(RECORDS PROVIDED Opens)
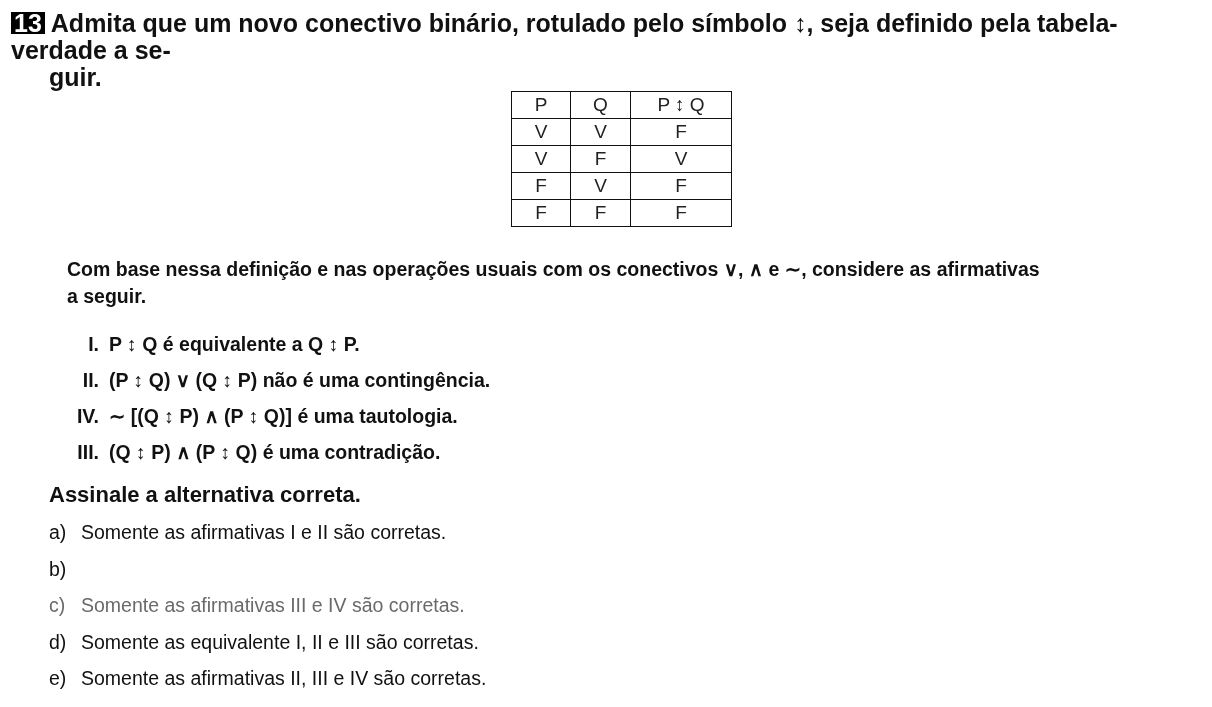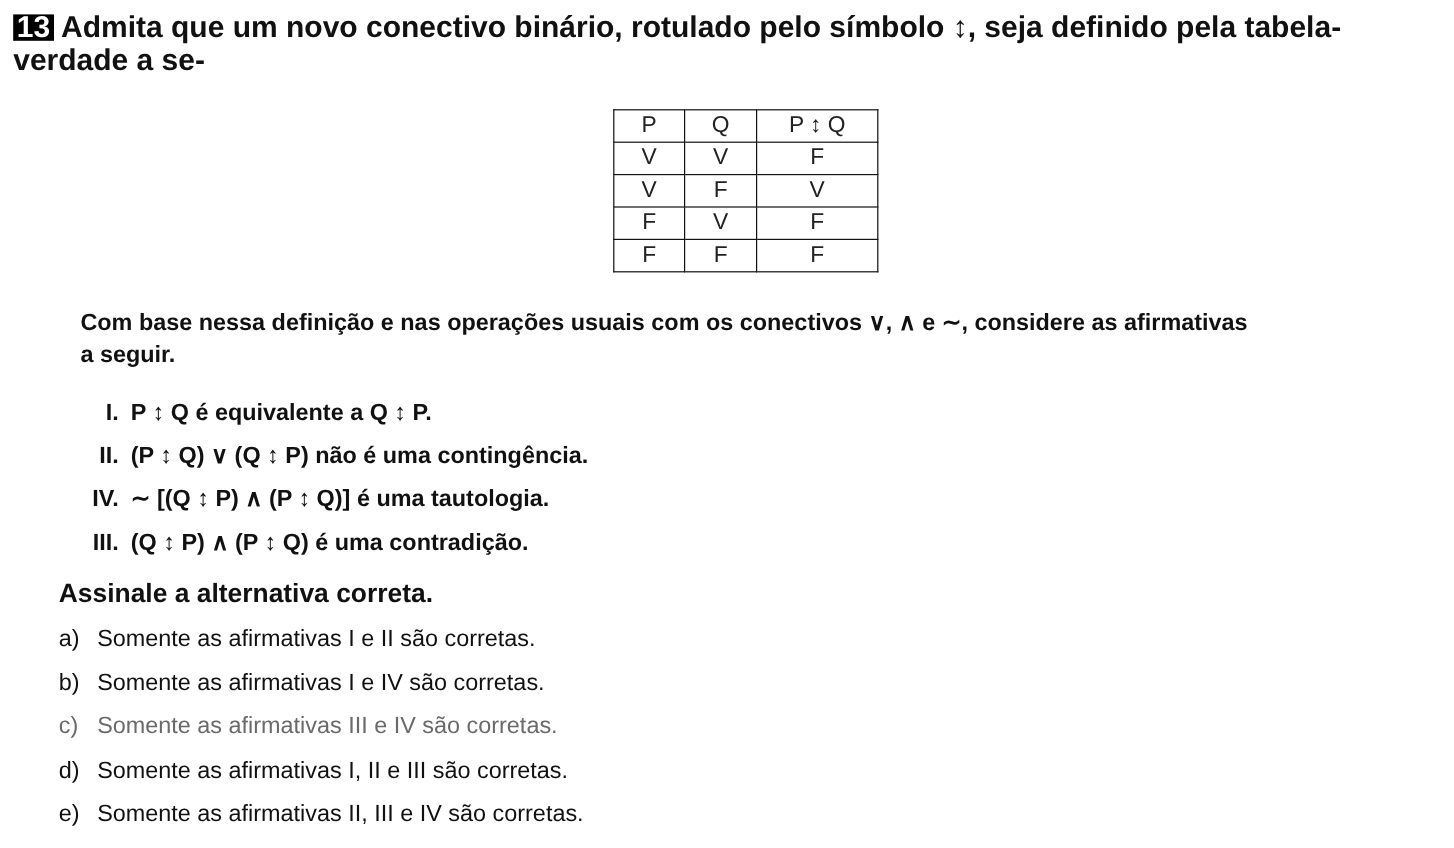--- a/index.html
+++ b/index.html
@@ -32,6 +32,7 @@
 
 <div class="q-header">
   <span class="q-num">13</span><span>Admita que um novo conectivo binário, rotulado pelo símbolo ↕, seja definido pela tabela-verdade a se-</span>
+  <div class="q-cont">guir.</div>
 </div>
 
 <table class="tt">

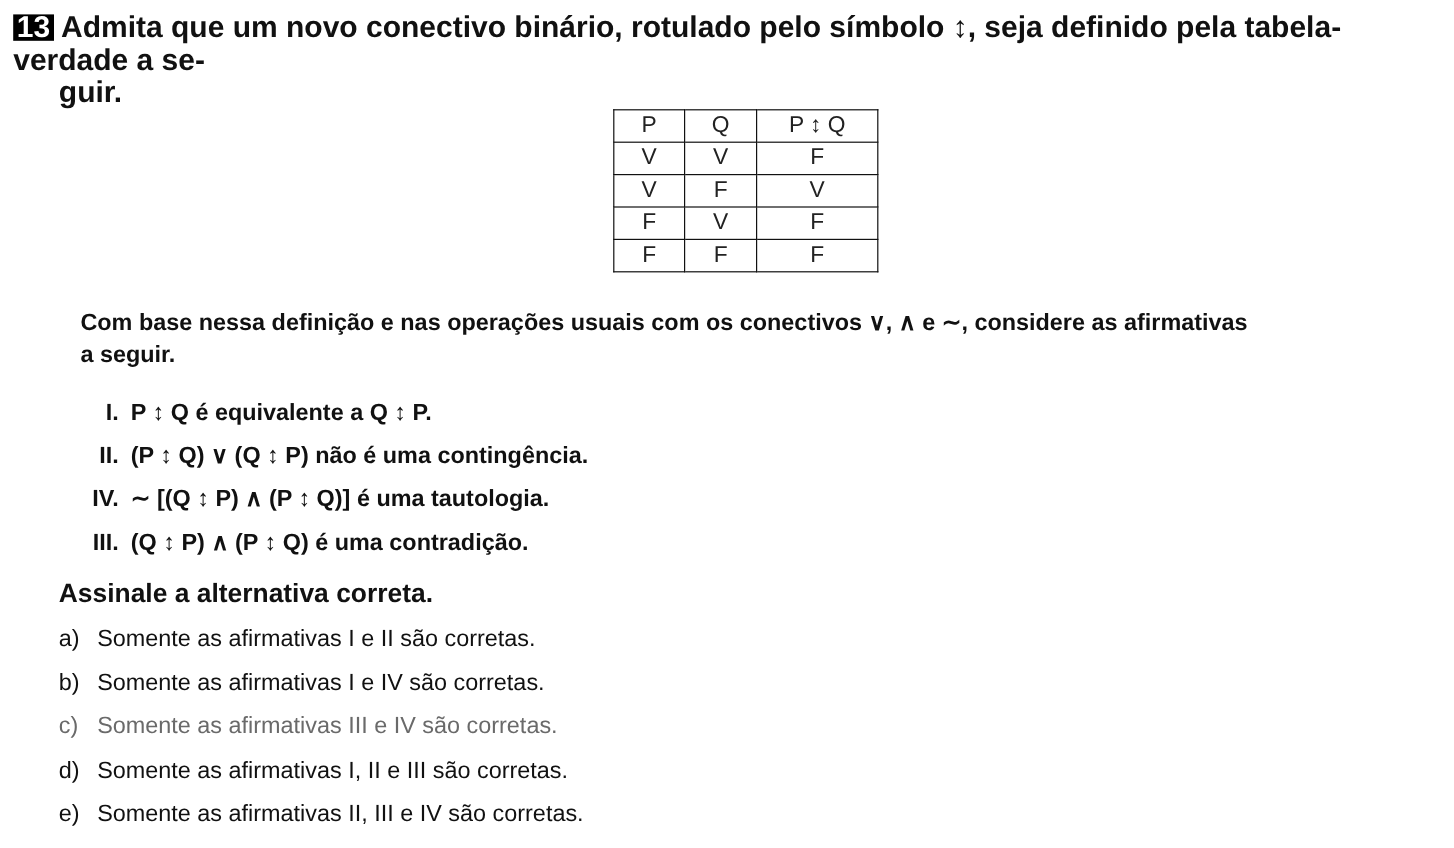--- a/index.html
+++ b/index.html
@@ -98,7 +98,6 @@
   </div>
   <div class="alt">
     <span class="alt-letter">b)</span>
-    <span>Somente as afirmativas I e IV são corretas.</span>
   </div>
   <div class="alt dim">
     <span class="alt-letter">c)</span>

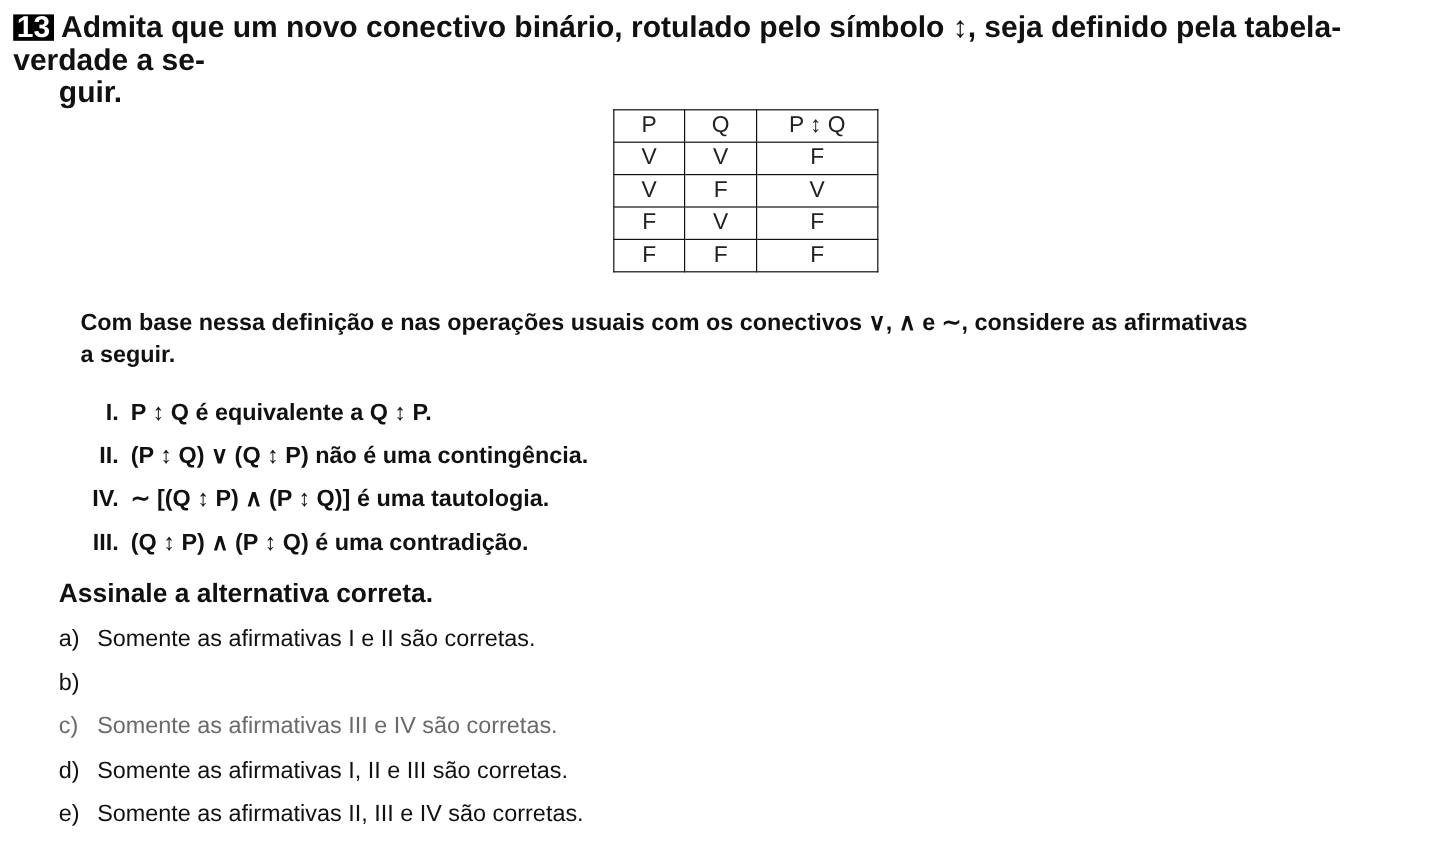--- a/index.html
+++ b/index.html
@@ -105,7 +105,7 @@
   </div>
   <div class="alt">
     <span class="alt-letter">d)</span>
-    <span>Somente as afirmativas I, II e III são corretas.</span>
+    <span>Somente as equivalente I, II e III são corretas.</span>
   </div>
   <div class="alt">
     <span class="alt-letter">e)</span>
(RECORDS PROVIDED Closes)
### WORK TASK
Repeat exactly, please: transcribe each entry and leave out the pictures.

### ANSWER BELOW
--- a/index.html
+++ b/index.html
@@ -32,6 +32,7 @@
 
 <div class="q-header">
   <span class="q-num">13</span><span>Admita que um novo conectivo binário, rotulado pelo símbolo ↕, seja definido pela tabela-verdade a se-</span>
+  <div class="q-cont">guir.</div>
 </div>
 
 <table class="tt">

--- a/index.html
+++ b/index.html
@@ -98,7 +98,6 @@
   </div>
   <div class="alt">
     <span class="alt-letter">b)</span>
-    <span>Somente as afirmativas I e IV são corretas.</span>
   </div>
   <div class="alt dim">
     <span class="alt-letter">c)</span>

--- a/index.html
+++ b/index.html
@@ -105,7 +105,7 @@
   </div>
   <div class="alt">
     <span class="alt-letter">d)</span>
-    <span>Somente as afirmativas I, II e III são corretas.</span>
+    <span>Somente as equivalente I, II e III são corretas.</span>
   </div>
   <div class="alt">
     <span class="alt-letter">e)</span>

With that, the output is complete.